COVID-19 Update: Anti-abortion groups are exploiting the current public health crisis by lobbying to delay or ban abortion access, deeming it nonessential healthcare during the COVID-19 pandemic. The Washington Post reports least four states—Ohio, Texas, Mississippi and Kentucky—have ended abortion services in their states, except when the woman’s life is in immediate danger, arguing that physicians and medical facilities need to prioritize COVID-19 cases. Yet, as the Post points out, unwanted and unplanned pregnancies are more likely to increase healthcare needs overall due to a higher risk of complications or preterm birth from a lack of prenatal care or, as we explain below, the effects of domestic abuse while pregnant.
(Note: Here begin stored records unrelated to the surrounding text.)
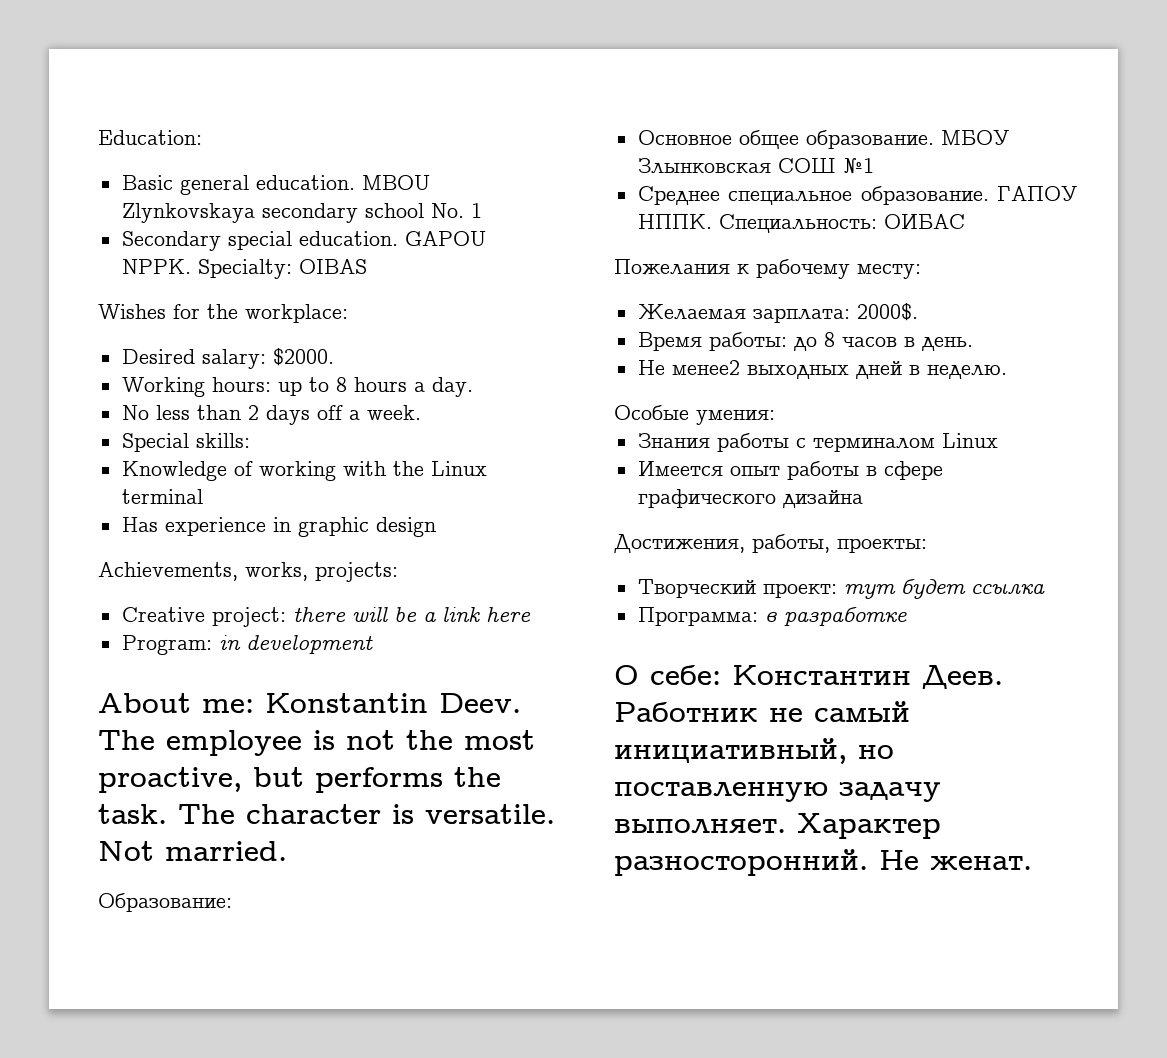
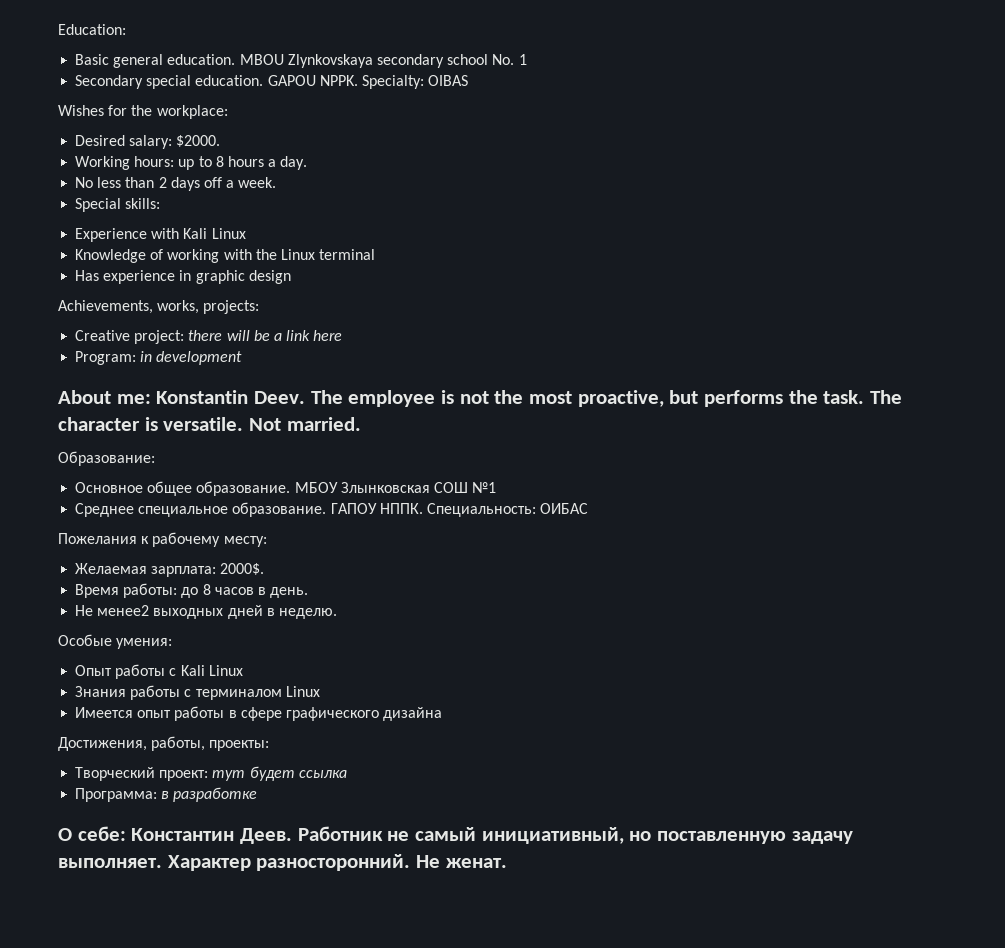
(250, 440) none -> [75,228,246,242] // Experience with Kali Linux
(775, 417) none -> [75,664,243,679] // Опыт работы с Kali Linux

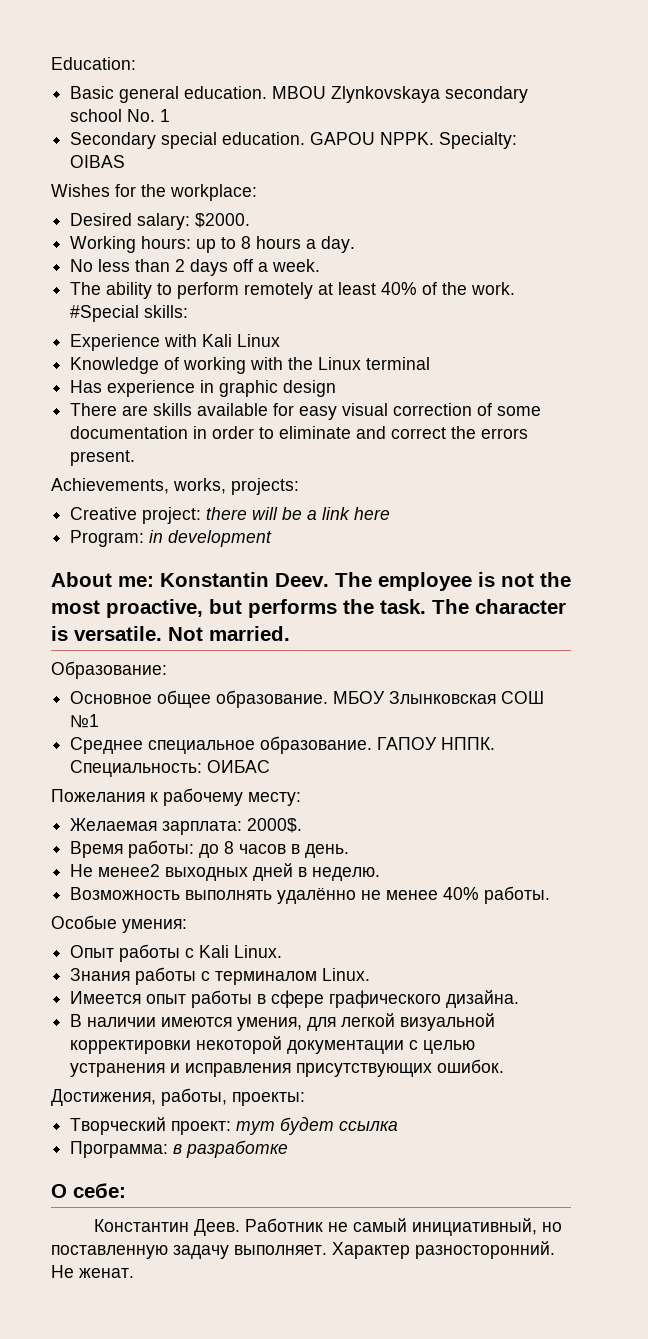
[75,198,122,212] Special -> [70,282,516,299] [70,305,140,322] The ability to perform remotely at least 40% of the work. #Special
(291, 277) none -> [70,403,542,420] [70,426,529,439] [70,450,136,466] // There are skills available for easy visual correction of some documentation in order to eliminate and correct the errors present.
(337, 613) none -> [70,886,551,904] // Возможность выполнять удалённо не менее 40% работы.
[208,665,243,676] Linux -> [234,945,283,958] Linux.
[285,686,320,697] Linux -> [322,968,371,981] Linux.
[383,707,443,721] дизайна -> [446,990,520,1008] [70,1013,496,1031] [70,1036,476,1054] [70,1059,505,1077] дизайна. // В наличии имеются умения, для легкой визуальной корректировки некоторой документации с целью устранения и исправления присутствующих ошибок.
(126, 833) none -> (126, 1190) //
Abortion has been a protected and legal right under Roe v. Wade since 1973. It’s had its share of staunch opponents since then as well, those who believe it shouldn’t be legal for women to terminate a pregnancy or, if the option did exist, should come with strict regulations and parameters for only the most dire of cases. Like rape.
Except the proposed “rape exceptions” in some abortion laws means that a traumatized and newly pregnant woman must claim her victimization, allowing law enforcement and the court system into her trauma. She may face a daunting legal process, likely to cause as much suffering as the events which brought her there in the first place.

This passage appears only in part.